The response should repeat word for word every line below from the one with "24px -> 28px" to the one with "text: 부탁드립니다 ->", inclusive, and nothing else; leave pictures out.

» Data records
....
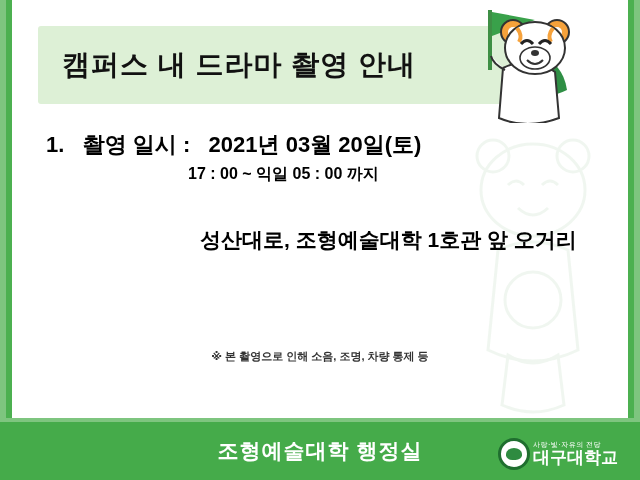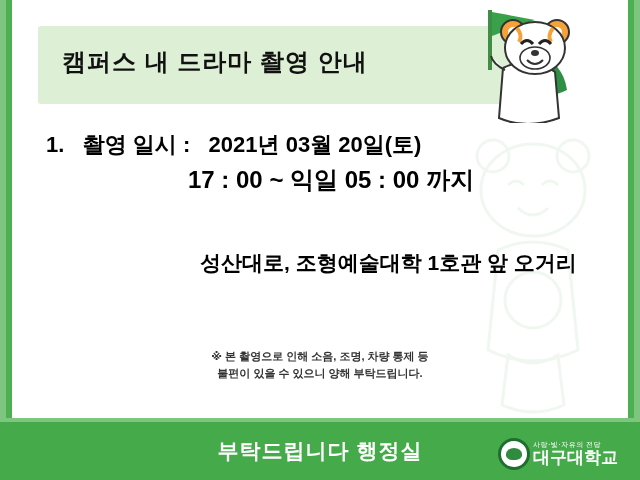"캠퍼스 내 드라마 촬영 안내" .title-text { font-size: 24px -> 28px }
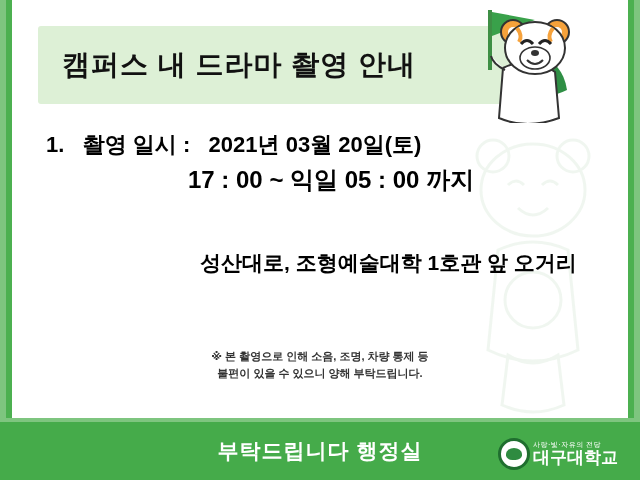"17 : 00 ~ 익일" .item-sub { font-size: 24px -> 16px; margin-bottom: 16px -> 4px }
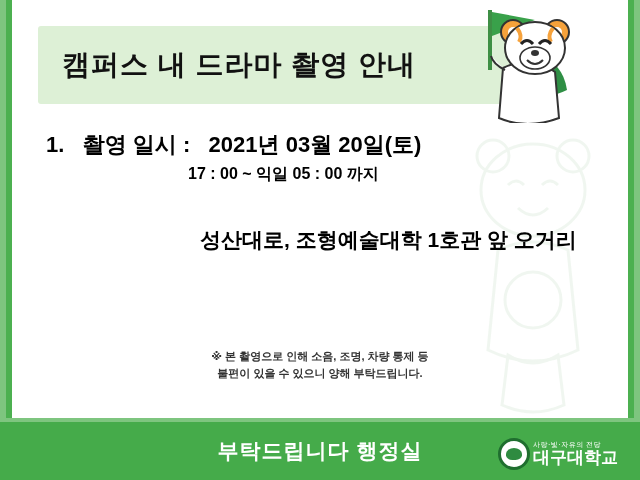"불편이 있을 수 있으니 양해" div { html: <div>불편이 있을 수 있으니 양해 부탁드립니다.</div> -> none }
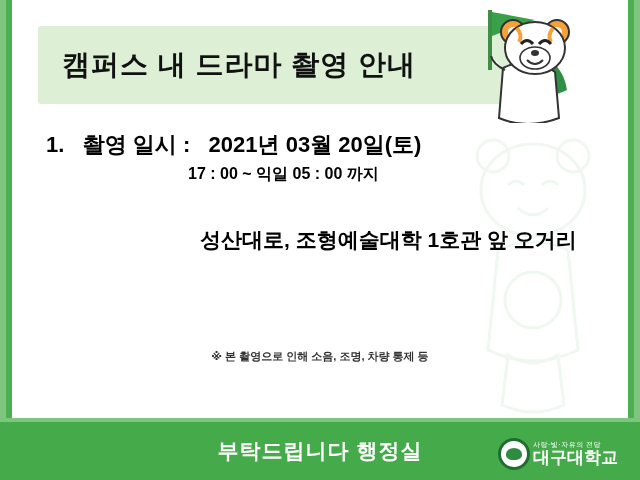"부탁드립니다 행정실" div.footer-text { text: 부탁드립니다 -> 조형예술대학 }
....
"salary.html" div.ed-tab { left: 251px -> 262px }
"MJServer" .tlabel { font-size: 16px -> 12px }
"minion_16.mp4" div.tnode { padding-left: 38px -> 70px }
....
» Exercise output
"캠퍼스 내 드라마 촬영 안내" .title-text { font-size: 24px -> 28px }
"17 : 00 ~ 익일" .item-sub { font-size: 24px -> 16px; margin-bottom: 16px -> 4px }
"불편이 있을 수 있으니 양해" div { html: <div>불편이 있을 수 있으니 양해 부탁드립니다.</div> -> none }
"부탁드립니다 행정실" div.footer-text { text: 부탁드립니다 -> 조형예술대학 }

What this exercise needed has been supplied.